剛要轉過頭,視線卻剛好瞥到她的肩膀,方才是他沒有注意,現在一看,竟發現昨天出現在她肩膀上的火蓮印記消失地無隱無蹤,那白皙的皮膚上只有一片因為被蠱蟲咬過而有些紅腫的小點。
他可以認定並不是他看錯,但是明明存在的東西怎麼在一夜之間就會消失。
他撫上她肩膀傷口處:「還痛不痛?」
顏末搖頭:「不痛了。」
她稍稍頓了頓,眉頭擰起:「昨天,我好想看到傷口的地方出現了一個奇怪的東西,不知道是不是因為血跡的關係看錯了……今天擦乾了血跡一看就沒了。」
黎雁九本想告訴他關於南疆皇室印記的事,但是一想到這事還無法確定,萬一隔牆有耳被有心人聽了去,容易招惹不必要的麻煩,於是便壓下了心頭的疑問。

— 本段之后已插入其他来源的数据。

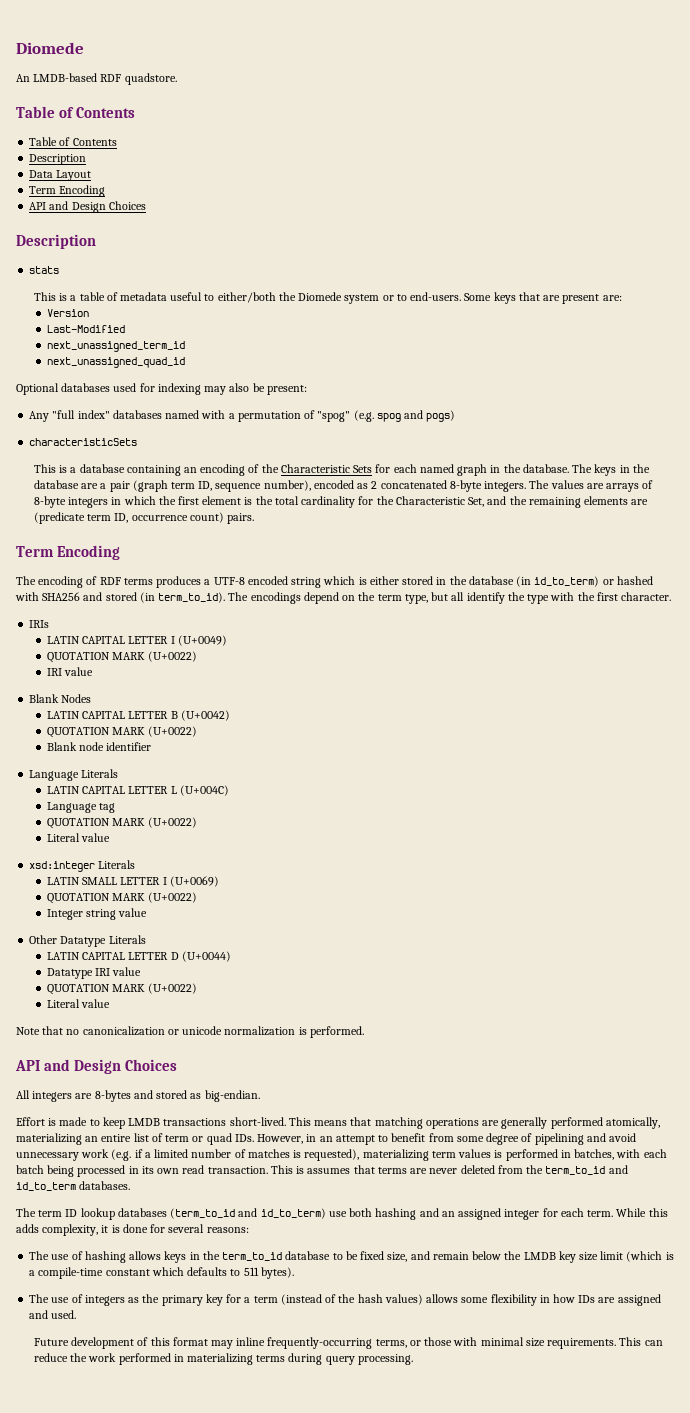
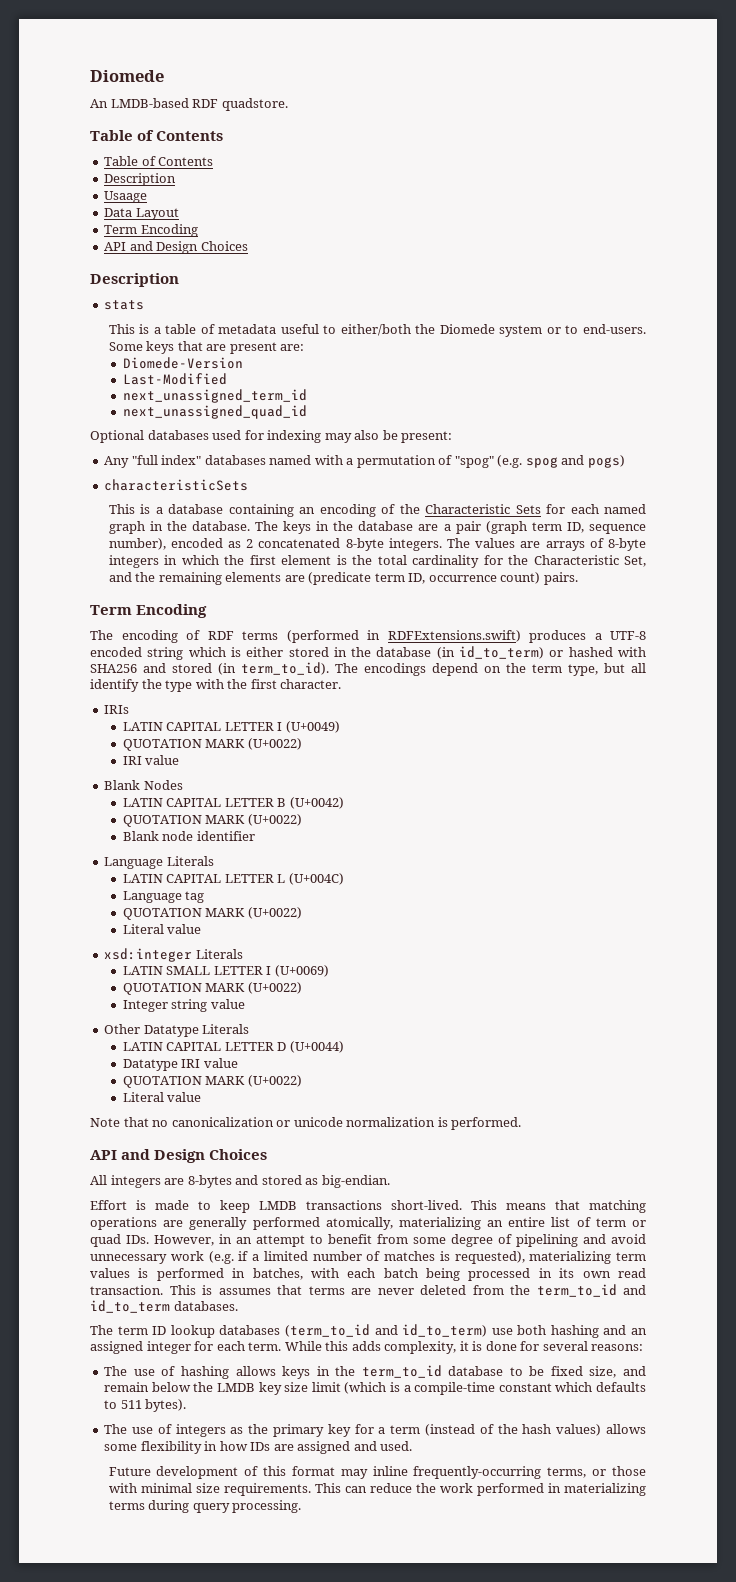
+ Usaage
- Version
+ Diomede-Version
- The encoding of RDF terms produces a UTF-8 encoded string which is either stored in the database (in id_to_term) or hashed with SHA256 and stored (in term_to_id).
+ The encoding of RDF terms (performed in RDFExtensions.swift) produces a UTF-8 encoded string which is either stored in the database (in id_to_term) or hashed with SHA256 and stored (in term_to_id).

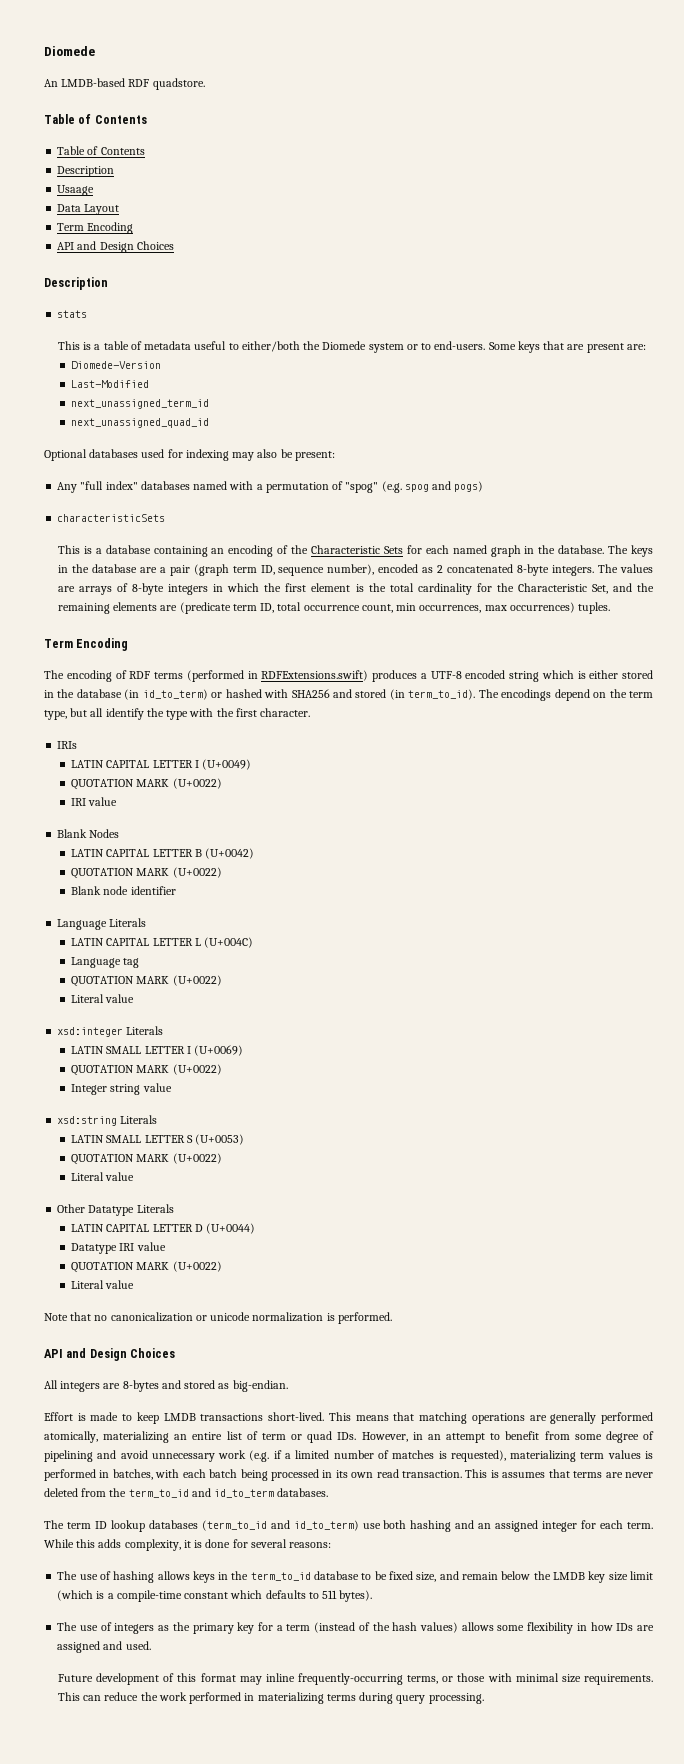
- The values are arrays of 8-byte integers in which the first element is the total cardinality for the Characteristic Set, and the remaining elements are (predicate term ID, occurrence count) pairs.
+ The values are arrays of 8-byte integers in which the first element is the total cardinality for the Characteristic Set, and the remaining elements are (predicate term ID, total occurrence count, min occurrences, max occurrences) tuples.
+ xsd:string Literals
+ LATIN SMALL LETTER S (U+0053)
+ QUOTATION MARK (U+0022)
+ Literal value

「你沐浴忘了我們就啟程,我先去看看大家準備地怎麼樣,你的東西我會讓奉玉幫忙整理起來,」他伸手探了探她的水溫,「我讓人再去添些熱水過來。」
顏末聞言,嘴角不由自主地翹了起來。
被她大剌剌的目光打量著,黎雁九轉身就走,卻在門口忽然停下腳步:「對了,今年除夕得在馬車上過了。你的生辰也在除夕,二十歲生辰總得好好過,有什麼想要的嗎?」
雖然故意說得**,卻還是聽得出來有著幾分不好意思,顏末覺得自己似乎第一次笑得那麼開心沒有顧忌,看著他的背影,不假思索:「把你打包了給我就好。」
黎雁九悶悶地應了一聲,腳步如飛地跨出房門。
顏末把溫熱的布巾蓋在臉上,露出的嘴角溢出的溫暖讓匆匆趕來的奉玉都嚇了一跳。